We use the Intel DL Boost BFloat16 instruction to speed up DLRM training. Master weight is often used to maintain training accuracy with BFloat16. Master weight is a copy of Float32 weight stored in the optimizer to update weight, while a BFloat16 weight converted from master weight is also needed to forward and backward pass. It needs about 1.5x higher memory footprint compared to Float32 training and aggravates the memory bound nature of DLRM. In this part, we use the split optimizer to reduce the memory footprint of BFloat16 training (Figure 5). All inputs parameters in Scope I work with BFloat16 (which are truncated from corresponding Float32 parameters) at forward and backward training stages, and then are fed into BFloat16 operators (InnerProduct, EmbeddingBag) to leverage Intel DL Boost BFloat16. When running into parameter-update stage (SGD optimizer scope), it will pack BFloat16 data in Scope I, with another bottom half data in Scope II (which also exist with BFloat16) into full precision Float32 parameters and do normal calculation in Float32. After each update, it will split Float32 data back to separate BFloat16 representation in Scopes I and II. Hence, the Split-SGD doesn’t involve additional memory overhead for every weight. For Split-LAMB, we use the same method to pack and unpack weight and keep momentums in Float32.
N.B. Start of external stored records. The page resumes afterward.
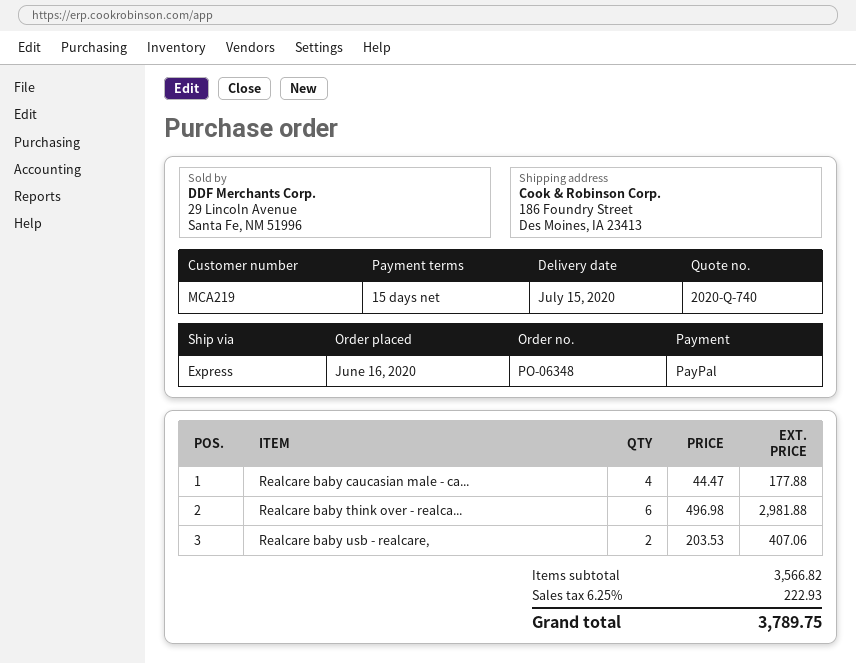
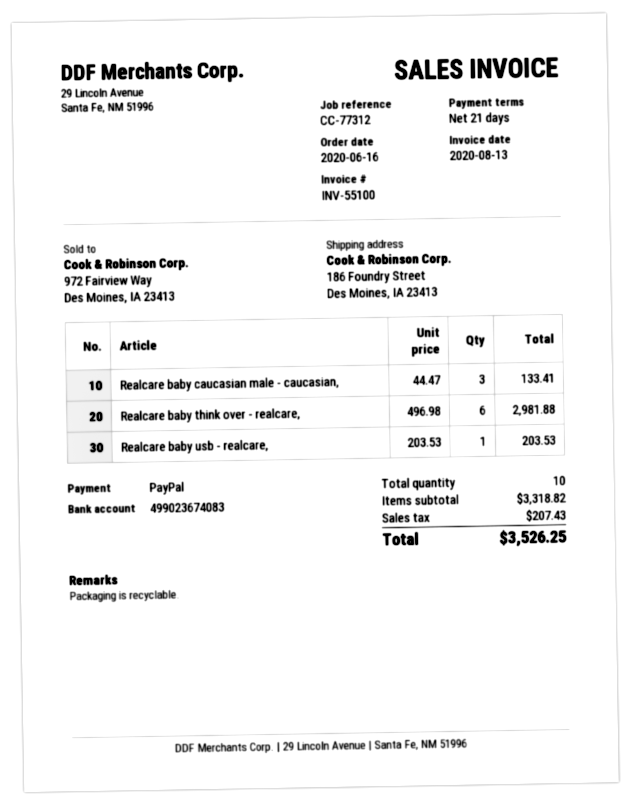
payment terms: 15 days -> 21 days
Realcare baby caucasian male - ca...: 4 x 44.47 = 177.88 -> 3 x 44.47 = 133.41
Realcare baby usb - realcare,: 2 x 203.53 = 407.06 -> 1 x 203.53 = 203.53
subtotal: 3566.82 -> 3318.82
tax: 222.93 -> 207.43
total: 3789.75 -> 3526.25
Figure 5. Split-SGD schematic diagram
Hyperparameter Optimization Powered by SigOpt
With this combination of innovative data and model parallelization, BFloat16 optimization, and new hybrid split-SGD and LAMB optimizers, it is crucial to run hyperparameter optimization to maximize performance against our metrics. Hyperparameter optimization can be time- and resource-intensive using traditional methods like grid search or random search. We apply a much more sample-efficient search method designed to find the optimal hyperparameters.
We used SigOpt, a leading experimentation platform that combines run tracking with scalable hyperparameter optimization for any type of model (e.g., deep learning, machine learning, high performance computing, and simulation). Acquired by Intel in October 2020, SigOpt allows for the use of any hyperparameter optimization (HPO) method with its scheduler (e.g., random search, grid search, and Bayesian optimization), but also offers a proprietary optimizer that combines the best attributes of a variety of Bayesian and global optimization algorithms. We found SigOpt’s optimizer performed best for our purposes.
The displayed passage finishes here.